** Working data follows **
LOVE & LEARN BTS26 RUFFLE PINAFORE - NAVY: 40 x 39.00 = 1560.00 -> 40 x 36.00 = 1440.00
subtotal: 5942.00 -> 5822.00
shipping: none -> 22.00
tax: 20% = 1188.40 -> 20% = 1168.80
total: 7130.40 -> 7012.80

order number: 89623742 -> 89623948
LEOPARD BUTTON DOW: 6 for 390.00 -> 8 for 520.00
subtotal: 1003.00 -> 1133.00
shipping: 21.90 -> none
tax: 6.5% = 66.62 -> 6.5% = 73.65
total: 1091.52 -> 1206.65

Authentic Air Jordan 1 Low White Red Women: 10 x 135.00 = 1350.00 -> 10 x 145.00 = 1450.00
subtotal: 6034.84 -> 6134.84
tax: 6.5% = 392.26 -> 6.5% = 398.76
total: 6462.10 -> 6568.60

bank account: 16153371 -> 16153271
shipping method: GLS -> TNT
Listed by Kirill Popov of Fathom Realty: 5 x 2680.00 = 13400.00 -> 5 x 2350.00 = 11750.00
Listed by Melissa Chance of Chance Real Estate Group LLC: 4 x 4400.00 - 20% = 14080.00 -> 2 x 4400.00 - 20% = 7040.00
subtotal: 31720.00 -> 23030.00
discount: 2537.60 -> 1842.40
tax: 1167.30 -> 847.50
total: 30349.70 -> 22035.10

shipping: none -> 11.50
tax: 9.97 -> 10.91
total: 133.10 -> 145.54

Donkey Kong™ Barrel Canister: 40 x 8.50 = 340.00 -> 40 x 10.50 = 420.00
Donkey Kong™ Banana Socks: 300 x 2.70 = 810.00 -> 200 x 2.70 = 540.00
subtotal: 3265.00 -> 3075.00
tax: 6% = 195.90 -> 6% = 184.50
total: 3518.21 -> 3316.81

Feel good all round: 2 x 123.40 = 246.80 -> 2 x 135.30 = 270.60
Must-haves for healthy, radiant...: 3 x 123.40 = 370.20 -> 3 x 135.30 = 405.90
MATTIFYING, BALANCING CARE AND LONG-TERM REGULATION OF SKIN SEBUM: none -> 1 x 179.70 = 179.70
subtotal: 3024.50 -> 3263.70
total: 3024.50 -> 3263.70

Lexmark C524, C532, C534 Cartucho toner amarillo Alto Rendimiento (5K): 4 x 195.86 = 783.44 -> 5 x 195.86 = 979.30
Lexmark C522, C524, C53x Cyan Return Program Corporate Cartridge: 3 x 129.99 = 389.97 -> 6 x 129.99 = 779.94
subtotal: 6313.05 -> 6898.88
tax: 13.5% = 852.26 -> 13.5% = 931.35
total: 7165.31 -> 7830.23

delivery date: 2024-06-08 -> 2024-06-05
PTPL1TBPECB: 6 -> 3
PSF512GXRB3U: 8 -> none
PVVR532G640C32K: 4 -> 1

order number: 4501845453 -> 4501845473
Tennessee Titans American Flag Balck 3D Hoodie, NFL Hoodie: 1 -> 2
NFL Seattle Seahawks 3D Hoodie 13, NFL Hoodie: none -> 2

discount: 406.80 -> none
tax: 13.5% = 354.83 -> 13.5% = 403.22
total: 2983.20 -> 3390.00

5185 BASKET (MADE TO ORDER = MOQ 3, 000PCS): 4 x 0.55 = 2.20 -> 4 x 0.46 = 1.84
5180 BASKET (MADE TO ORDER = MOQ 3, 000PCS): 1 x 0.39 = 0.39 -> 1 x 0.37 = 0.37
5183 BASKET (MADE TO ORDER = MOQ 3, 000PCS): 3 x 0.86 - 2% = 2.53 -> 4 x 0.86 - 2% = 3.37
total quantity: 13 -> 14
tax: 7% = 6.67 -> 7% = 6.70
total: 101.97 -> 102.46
** End of Working data **
▶ _What you should do_
Your task is to reproduce all the material exactly as it stands.

▶ _Written response_
LOVE & LEARN BTS26 RUFFLE PINAFORE - NAVY: 40 x 39.00 = 1560.00 -> 40 x 36.00 = 1440.00
subtotal: 5942.00 -> 5822.00
shipping: none -> 22.00
tax: 20% = 1188.40 -> 20% = 1168.80
total: 7130.40 -> 7012.80

order number: 89623742 -> 89623948
LEOPARD BUTTON DOW: 6 for 390.00 -> 8 for 520.00
subtotal: 1003.00 -> 1133.00
shipping: 21.90 -> none
tax: 6.5% = 66.62 -> 6.5% = 73.65
total: 1091.52 -> 1206.65

Authentic Air Jordan 1 Low White Red Women: 10 x 135.00 = 1350.00 -> 10 x 145.00 = 1450.00
subtotal: 6034.84 -> 6134.84
tax: 6.5% = 392.26 -> 6.5% = 398.76
total: 6462.10 -> 6568.60

bank account: 16153371 -> 16153271
shipping method: GLS -> TNT
Listed by Kirill Popov of Fathom Realty: 5 x 2680.00 = 13400.00 -> 5 x 2350.00 = 11750.00
Listed by Melissa Chance of Chance Real Estate Group LLC: 4 x 4400.00 - 20% = 14080.00 -> 2 x 4400.00 - 20% = 7040.00
subtotal: 31720.00 -> 23030.00
discount: 2537.60 -> 1842.40
tax: 1167.30 -> 847.50
total: 30349.70 -> 22035.10

shipping: none -> 11.50
tax: 9.97 -> 10.91
total: 133.10 -> 145.54

Donkey Kong™ Barrel Canister: 40 x 8.50 = 340.00 -> 40 x 10.50 = 420.00
Donkey Kong™ Banana Socks: 300 x 2.70 = 810.00 -> 200 x 2.70 = 540.00
subtotal: 3265.00 -> 3075.00
tax: 6% = 195.90 -> 6% = 184.50
total: 3518.21 -> 3316.81

Feel good all round: 2 x 123.40 = 246.80 -> 2 x 135.30 = 270.60
Must-haves for healthy, radiant...: 3 x 123.40 = 370.20 -> 3 x 135.30 = 405.90
MATTIFYING, BALANCING CARE AND LONG-TERM REGULATION OF SKIN SEBUM: none -> 1 x 179.70 = 179.70
subtotal: 3024.50 -> 3263.70
total: 3024.50 -> 3263.70

Lexmark C524, C532, C534 Cartucho toner amarillo Alto Rendimiento (5K): 4 x 195.86 = 783.44 -> 5 x 195.86 = 979.30
Lexmark C522, C524, C53x Cyan Return Program Corporate Cartridge: 3 x 129.99 = 389.97 -> 6 x 129.99 = 779.94
subtotal: 6313.05 -> 6898.88
tax: 13.5% = 852.26 -> 13.5% = 931.35
total: 7165.31 -> 7830.23

delivery date: 2024-06-08 -> 2024-06-05
PTPL1TBPECB: 6 -> 3
PSF512GXRB3U: 8 -> none
PVVR532G640C32K: 4 -> 1

order number: 4501845453 -> 4501845473
Tennessee Titans American Flag Balck 3D Hoodie, NFL Hoodie: 1 -> 2
NFL Seattle Seahawks 3D Hoodie 13, NFL Hoodie: none -> 2

discount: 406.80 -> none
tax: 13.5% = 354.83 -> 13.5% = 403.22
total: 2983.20 -> 3390.00

5185 BASKET (MADE TO ORDER = MOQ 3, 000PCS): 4 x 0.55 = 2.20 -> 4 x 0.46 = 1.84
5180 BASKET (MADE TO ORDER = MOQ 3, 000PCS): 1 x 0.39 = 0.39 -> 1 x 0.37 = 0.37
5183 BASKET (MADE TO ORDER = MOQ 3, 000PCS): 3 x 0.86 - 2% = 2.53 -> 4 x 0.86 - 2% = 3.37
total quantity: 13 -> 14
tax: 7% = 6.67 -> 7% = 6.70
total: 101.97 -> 102.46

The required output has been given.